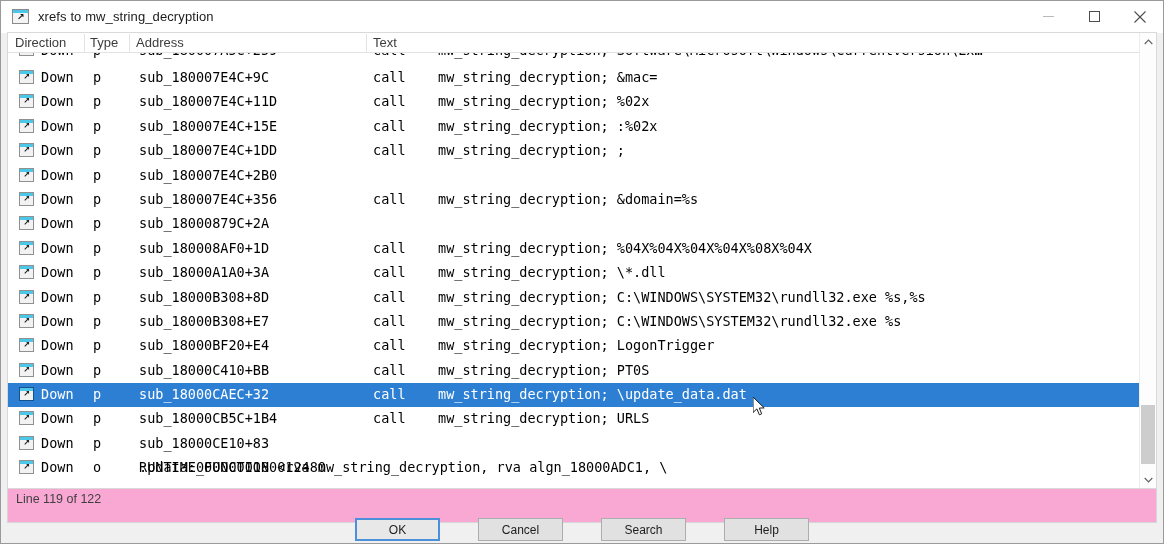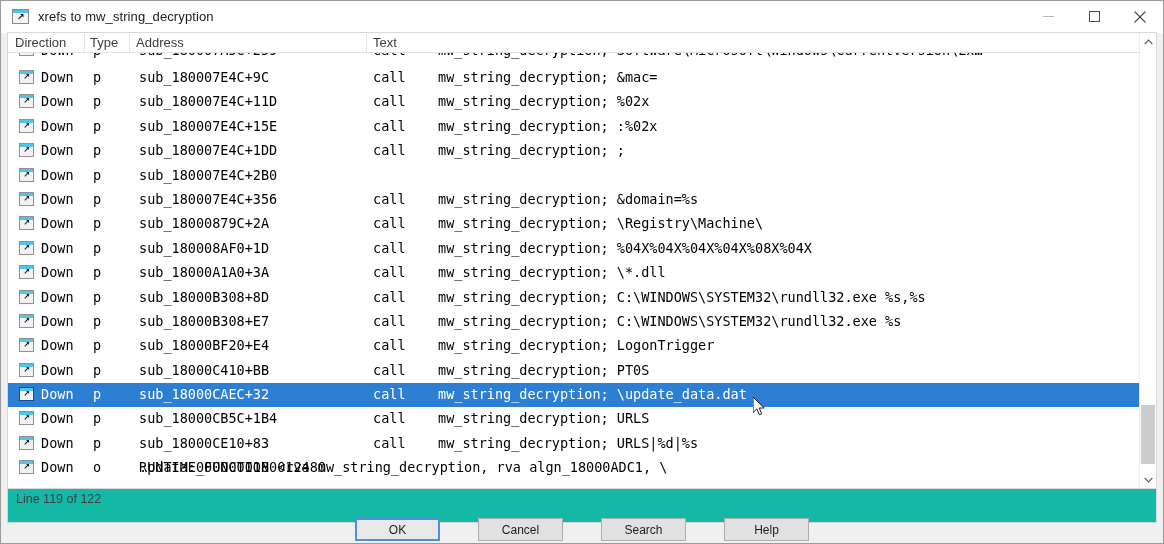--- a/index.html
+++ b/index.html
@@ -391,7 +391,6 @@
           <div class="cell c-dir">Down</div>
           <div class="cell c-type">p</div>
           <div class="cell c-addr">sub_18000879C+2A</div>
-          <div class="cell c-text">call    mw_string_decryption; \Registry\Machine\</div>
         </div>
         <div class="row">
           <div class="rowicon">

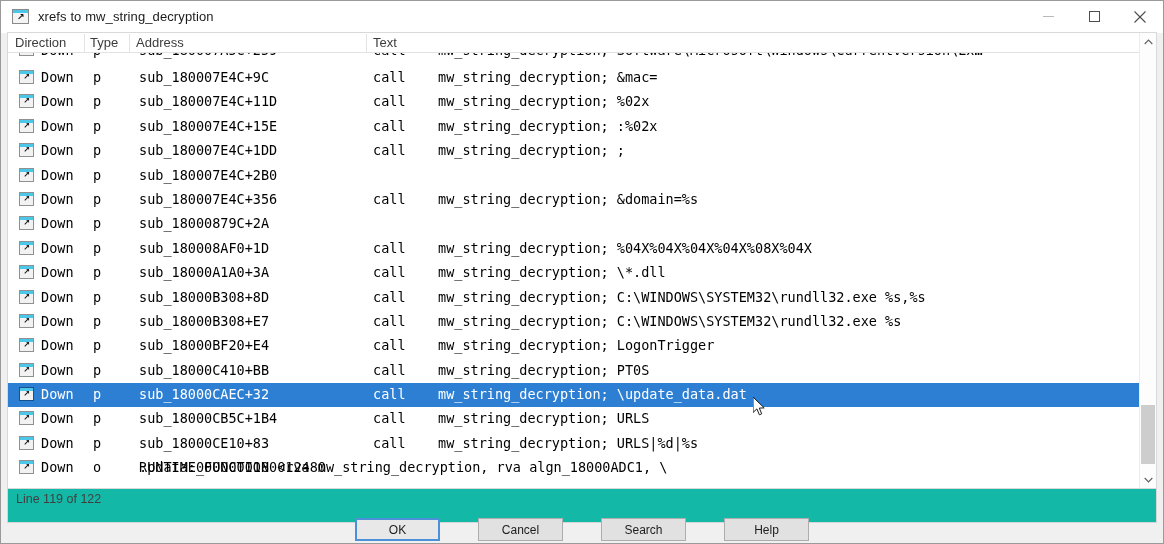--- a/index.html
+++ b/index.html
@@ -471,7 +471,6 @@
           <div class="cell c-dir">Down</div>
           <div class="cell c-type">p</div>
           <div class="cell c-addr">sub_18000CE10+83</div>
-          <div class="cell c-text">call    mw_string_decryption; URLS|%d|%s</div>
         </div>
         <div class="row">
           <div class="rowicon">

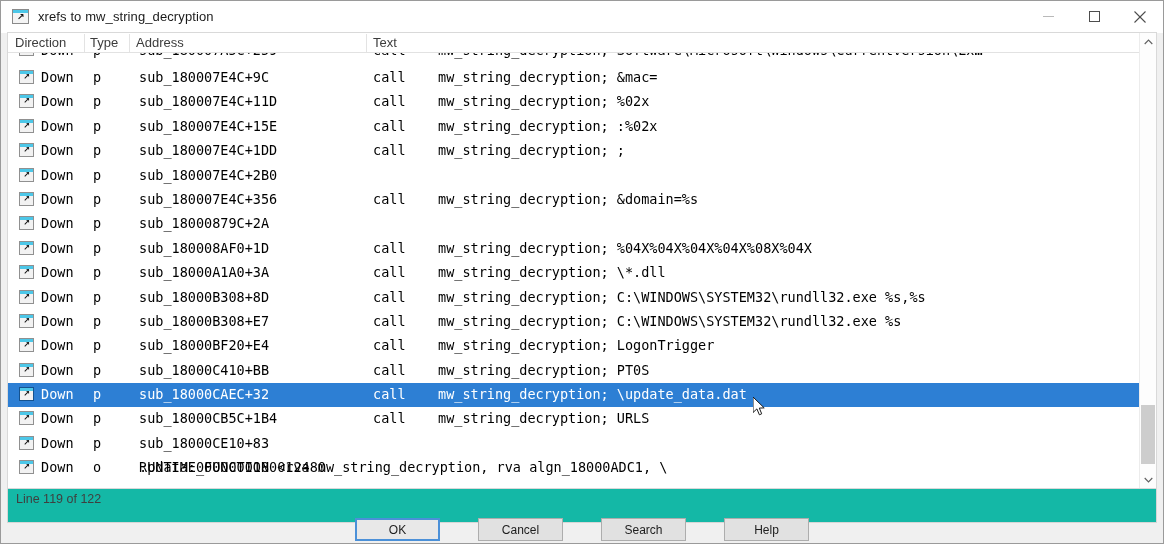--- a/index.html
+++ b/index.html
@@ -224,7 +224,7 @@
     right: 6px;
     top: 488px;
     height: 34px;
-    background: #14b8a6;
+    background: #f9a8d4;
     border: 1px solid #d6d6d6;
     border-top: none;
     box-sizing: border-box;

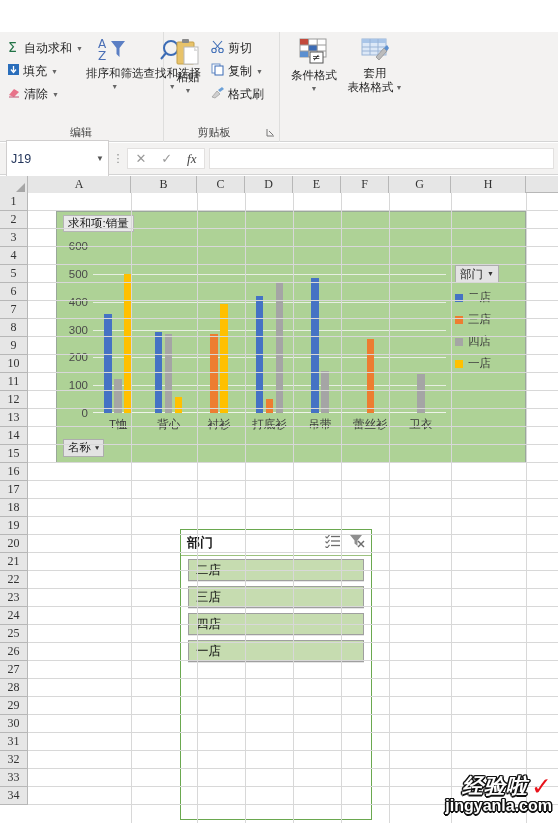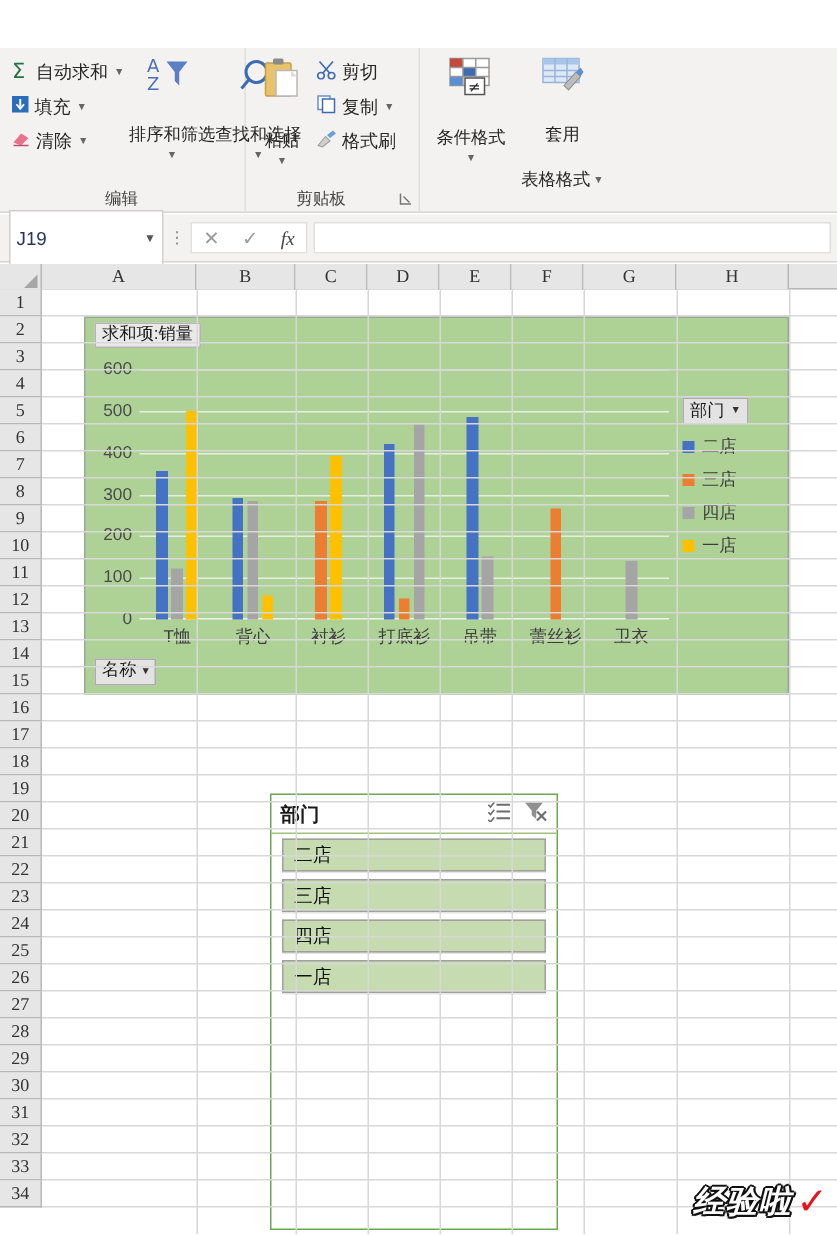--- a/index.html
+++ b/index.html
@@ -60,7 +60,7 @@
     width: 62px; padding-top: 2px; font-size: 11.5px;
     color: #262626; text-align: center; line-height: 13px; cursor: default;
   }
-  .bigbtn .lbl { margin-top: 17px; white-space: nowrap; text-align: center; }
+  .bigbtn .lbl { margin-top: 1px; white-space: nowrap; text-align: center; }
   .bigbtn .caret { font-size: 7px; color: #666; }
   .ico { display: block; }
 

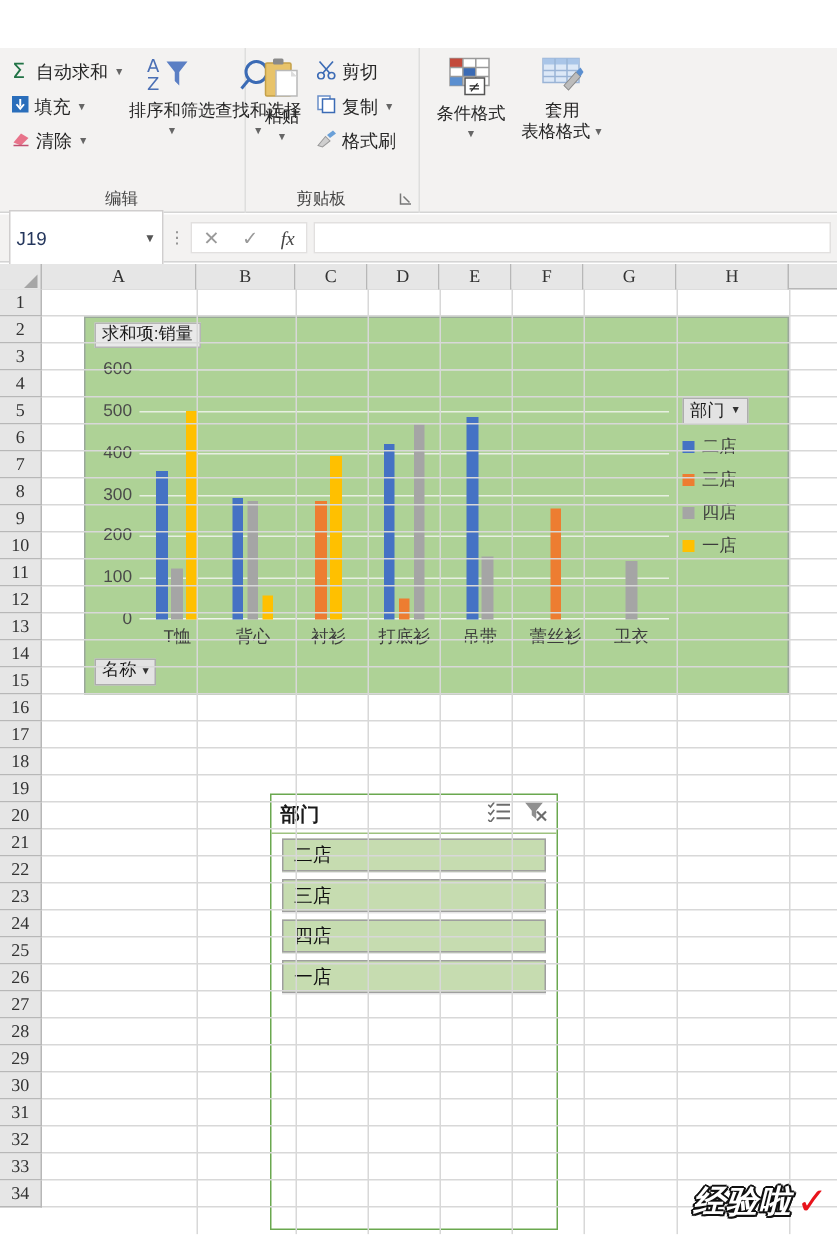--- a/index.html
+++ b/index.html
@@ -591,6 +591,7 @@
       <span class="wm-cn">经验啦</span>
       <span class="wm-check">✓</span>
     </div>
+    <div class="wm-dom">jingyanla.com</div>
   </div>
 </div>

○ ○ ○ ○

(WORK TO COMPLETE): Work out how many lines of the entries include the word "white", and respond with that number and nothing more.

(SOLUTION FOR THIS PROBLEM): 2